Scientific objectives and hypotheses

SMILES aims at developing a new modeling and inference framework for learning from large-scale data by establishing new statistical methodologies for unsupervised data classification and representation. It opts for the general framework of generative statistical models as the best way to model the uncertainty in large-scale data, and as a well-principled framework to deal with unsupervised learning. Inference of the models from data is a central topic of the project which considers the large-scale context as a whole, with all of its main issues related to inference from complex, heterogeneous, high-dimensional, dynamical, and massive data. SMILES mainly focuses on large-scale unsupervised learning, and has the following objectives :
i. Unsupervised large-scale statistical modeling by latent data models: In this unsupervised context, we opt for the general framework of generative learning, which includes latent data models (LDM), a very successful framework for automatically acquiring knowledge from data, including namely mixture models, which are, on the one hand, universal data density approximators, and, on the other hand, a relevant way to explicitly represent and retrieve the underlying process generating the data. LDM explicitly model the observed data x as marginal output from more general observations including some hidden information z ~ p(z), i.e: p(x;θ) = ∫p(x,z;θ) dz. Then, z can be restored through p(z|x;θ) given an estimator of θ constructed in a parametric or nonparametric setting. Despite of its appealing properties, the generative modeling framework, to the best of our knowledge, has not been successfully considered for a large-scale analysis. In the proposal, we aim at addressing this challenge by developing new large-scale LDM for different data settings, including high-dimensional multivariate data (d>>n and large n), functional data (structured families of p(x,z) and d→∞) and apply them in pilot applications.
ii. Efficient unsupervised large-scale inference for LDM: Inference of LDM in general arises in the optimization of complex non-linear problems of the form max𝞱log ∫p(x,z;θ) dz, which, in a large-scale setting, suggests new regularization strategies for effective algorithms. The regularization techniques are indeed the most likely to work at large-scale as they enhance sparse models regarding the huge number of model parameters in a very-high dimensional setting.
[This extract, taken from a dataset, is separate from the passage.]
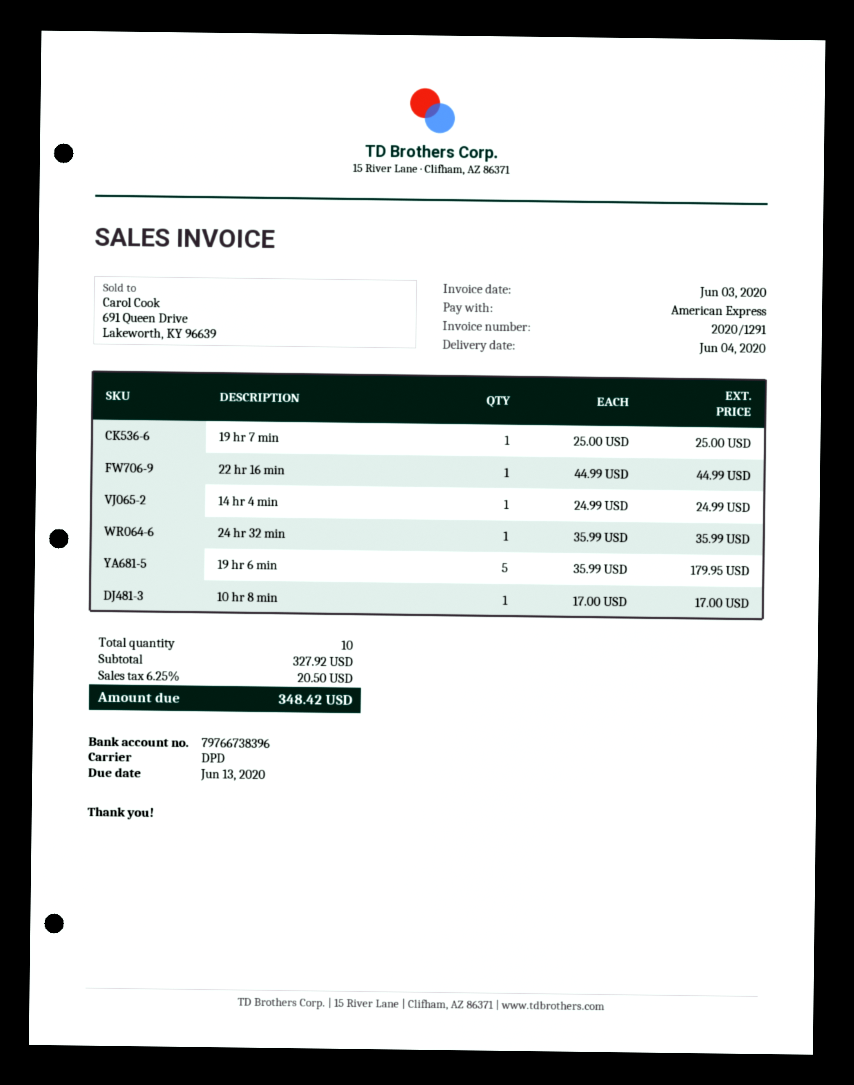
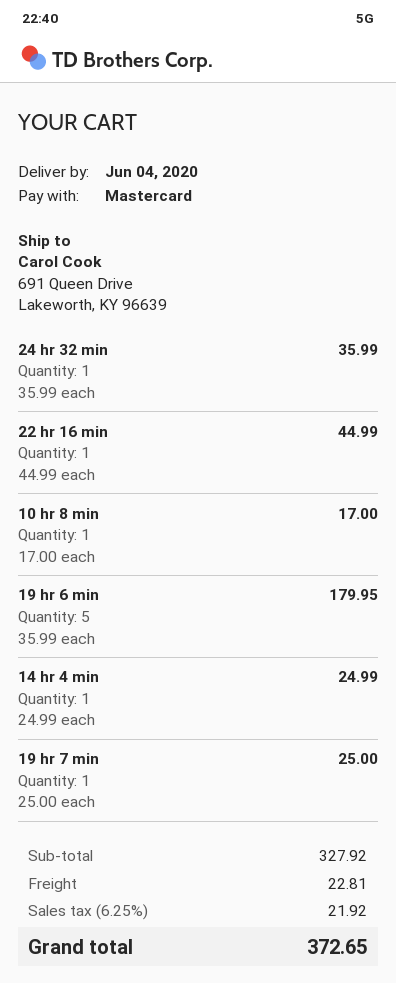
payment method: American Express -> Mastercard
shipping: none -> 22.81
tax: 6.25% = 20.50 -> 6.25% = 21.92
total: 348.42 -> 372.65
In our context, penalized log-likelihood criteria of the form PL(θ) = log ∫p(x,z;θ)dz + Pen(θ) will be proposed where the penalty should operate for feature selection despite the missing information z (an unsupervised feature selection). On the other hand, one may rely on the theory of sampling as a relevant framework to infer the model from a big volume of data, for which distributing the computations is a natural practical solution especially for batch data. However, this raises the problem of guaranteeing the quality of estimators aggregated from locally computed estimators. In this unsupervised context, this may be handled by bootstrapping LDM and the issues to address here are i) obtaining guarantees and new strategies of estimators aggregation, that is, how to efficiently construct an estimator θ* as an agregation of (θ1*,…,θB*) issued from B-bootstrap samples, and ii) solving the model selection problem which suggests as well introducing new selection criteria adapted to this new distributed setting.